Depuis deux ans, la compétition bat son plein entre les fournisseurs d’accès. Les tarifs des connexions ont chuté à moins de 30 $ par mois, et la clientèle, fortement sollicitée, se montre de plus en plus exigeante. Les petits fournisseurs cèdent du terrain aux grosses pointures, parfois à coup de fusions ou d’acquisitions. Après avoir grappillé les clients d’Infobahn et d’Accent Internet, Total.Net cumule aujourd’hui 51 000 membres au Canada, 25 000 au Québec dont 18 000 à Montréal. I-STAR et ses 60 000 clients menacent aussi les poids moyens comme le pionnier CAM – organisme à but non-lucratif animé par huit employés et comptant 4 000 membres – ou Génération.net (3 000 membres, trente employés). Mais le véritable bras de fer se joue entre « Telcos » et « Câblos », qui, avec des technologies différentes, offrent des vitesses de connexion supérieures et libèrent la ligne téléphonique.
L’offensive des câblos
Début juin, une vague de films publicitaires déferle sur les écrans : « Vous allez voir c’est quoi « surfer sur le Net » ! », clame Vidéotron. Pour ceux qui naviguent à l’ombre de leur modem 28,8 kb/s, la relève technologique d’une connexion par modem-câble ne manque pas d’attrait. Grâce au jumelage de la fibre-optique, du câble coaxial et d’un modem performant, les câblos promettent encore plus de vitesse ; « jusqu’à mille fois plus vite » comme Vidéotron.
Mais la réalité est plus complexe. La technologie du modem-câble est testée depuis 1995 par Rogers et Cogeco. Ces entreprises annoncent des vitesses d’accès multipliées par… 20. « Il s’agit, en fait, d’une vitesse théorique, celle du modem utilisé. Mais, en pratique, d’autres facteurs, comme le bus de l’ordinateur, viennent freiner la navigation. Même à 500 kb/s, il s’agit d’un avantage concurrentiel unique, qui fait découvrir les limites du téléphone », se défend Pierre Savignac, chef de produits Internet chez Vidéotron.
Hybride versus « bidi »
Pour offrir cette technologie, les câblos doivent augmenter la bande passante de leurs réseaux. Une modernisation qui vise deux objectifs : la segmentation des réseaux en cellule d’environ 1 000 foyers rejoignables par fibre optique et câble coaxial, et le remplacement d’amplificateurs bidirectionnels dits « bidi ». Sur le territoire de Vidéotron, le réseau n’est pas uniforme. Les zones bidi permettent une transmission des requêtes par câble à 768 kb/s et une réception de l’information annoncée à 27 Mb/s. Ailleurs, on parle d’une communication « hybride » : les demandes sont envoyées par modem téléphonique et les données sont reçues via le câble. « À la fin de l’année, nous pourrons toucher 600 000 foyers en hybride. Et la vitesse de cette technologie est très proche du bidi car on sait que la quasi-totalité de l’information circule dans le sens serveurs-usagers », estime Pierre Savignac. D’ici à septembre 1997, Vidéotron compte investir environ 50 millions de dollars pour atteindre 500 000 foyers en bidirectionnel.

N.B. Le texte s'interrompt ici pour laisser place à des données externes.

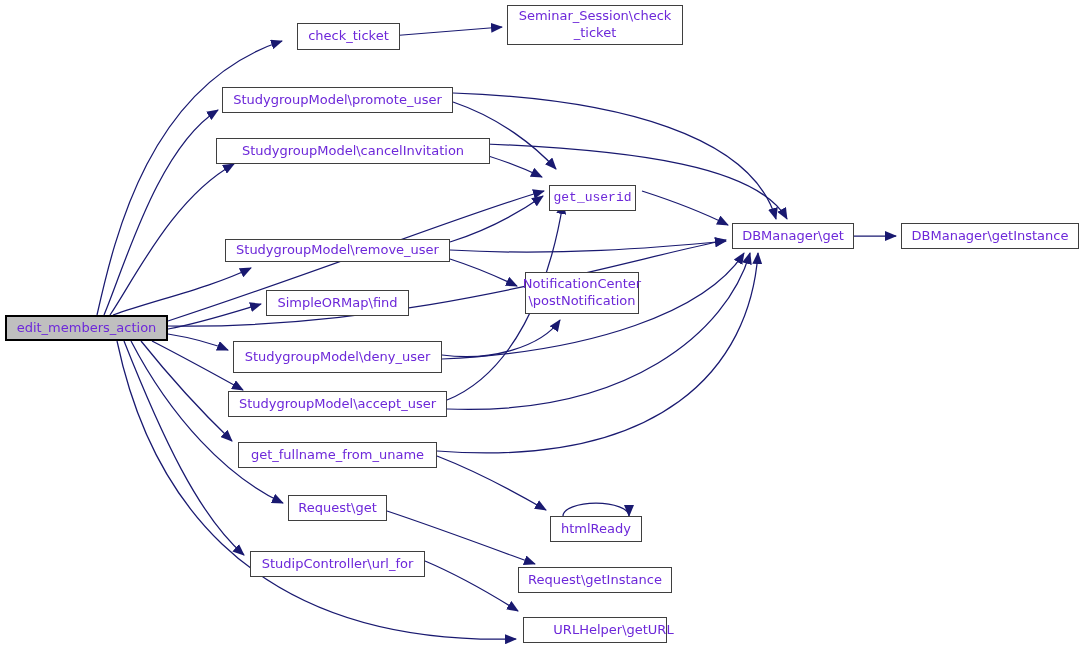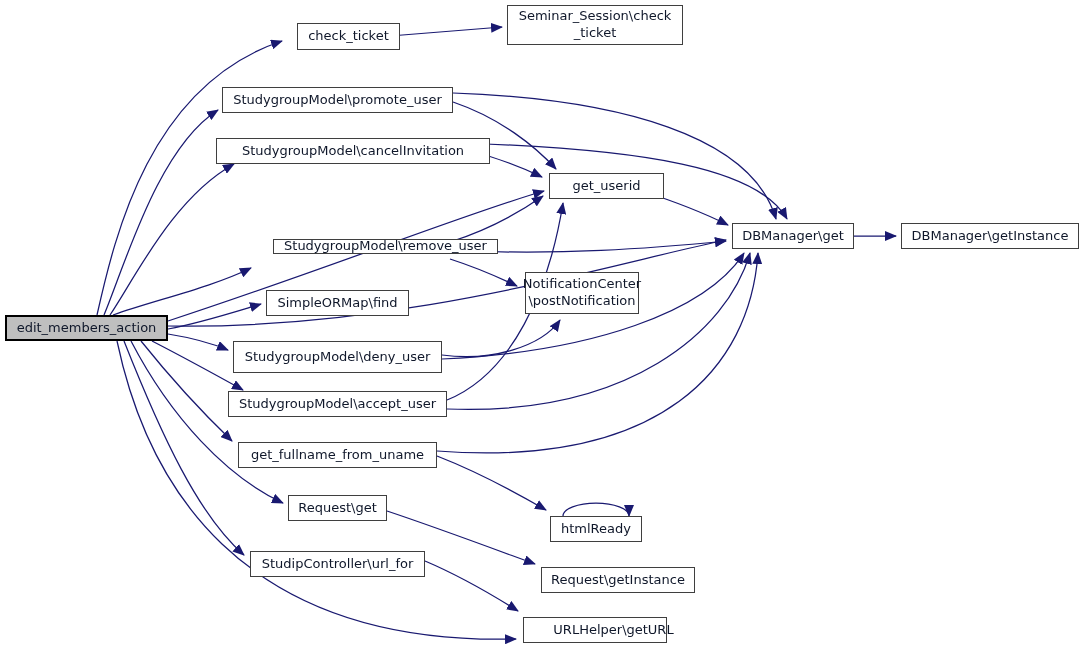"Seminar_Session\check" .node { color: #0f172a -> #6d28d9 }
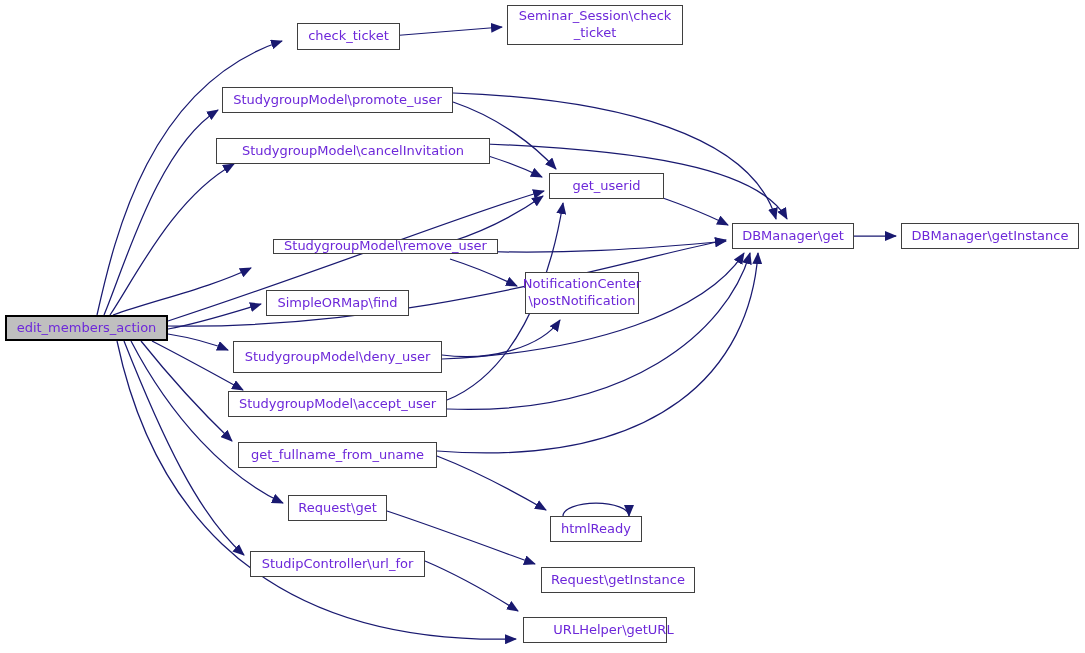"get_userid" div.node { font-family: none -> Liberation Mono, monospace; top: 173px -> 185px; width: 115px -> 87px }
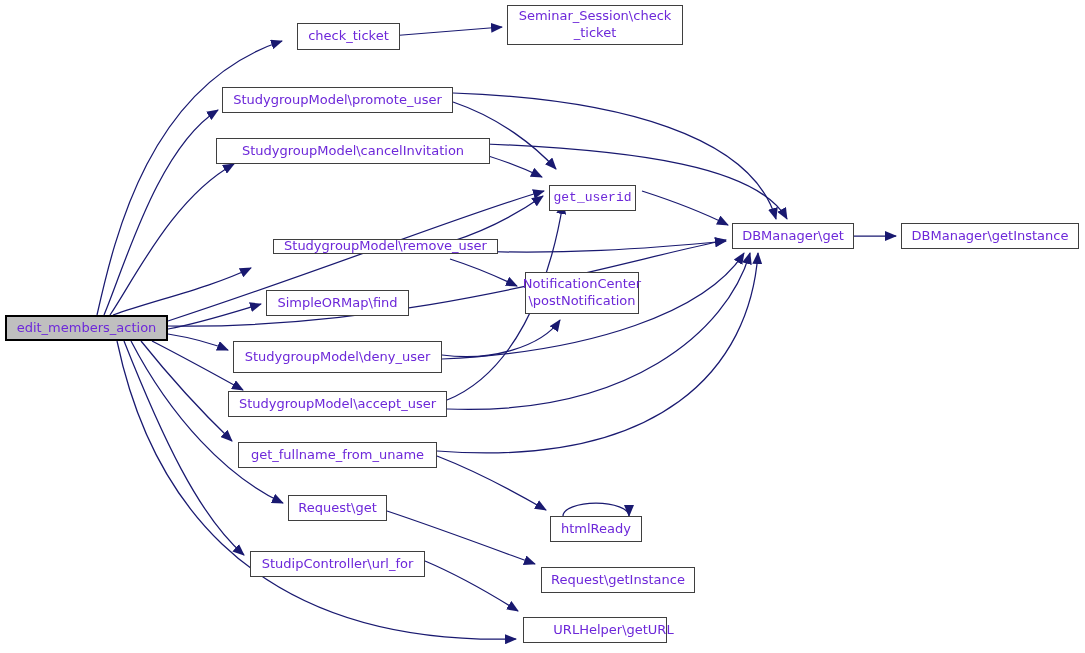"StudygroupModel\remove_user" div.node { height: 15px -> 23px; margin-left: 48px -> none }
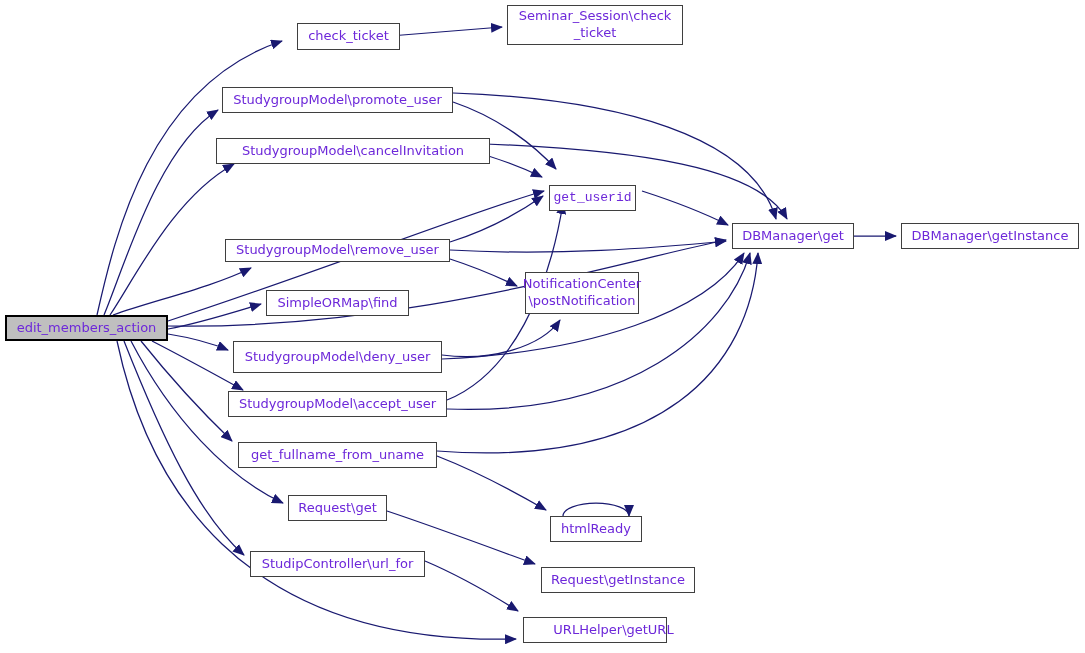"Request\getInstance" div.node { margin-left: 23px -> none }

Un objectif ambitieux, car son territoire, essentiellement urbain, rend la progression plus longue et délicate. À titre de comparaison, Cogeco Câble, après trois ans de modernisation en zone rurale et semi-rurale, couvre aujourd’hui 80 000 foyers (Shawinigan, Trois-Rivières, Drummondville, Sainte-Hyacinthe, et Rimouski). Six cents d’entre eux sont abonnés par modem-câble bidi. Vidéotron, de son côté, avance le chiffre de cent foyers câblés sur l’Internet mais espère séduire rapidement 30 % des internautes. Sa stratégie ? Détrôner les fournisseurs d’accès traditionnels sur leur propre terrain, celui du modem téléphonique. « On aurait les moyens d’acquérir des banques d’internautes, en rachetant des fournisseurs. Mais on est aussi capables d’aller chercher des clients, en proposant un service de qualité et différents types de connexions. Notre offre débute avec un forfait de cinq heures d’accès pour encourager les novices. Elle se poursuit avec un choix pour une connexion téléphonique illimitée ou par modem-câble », lance Pierre Savignac.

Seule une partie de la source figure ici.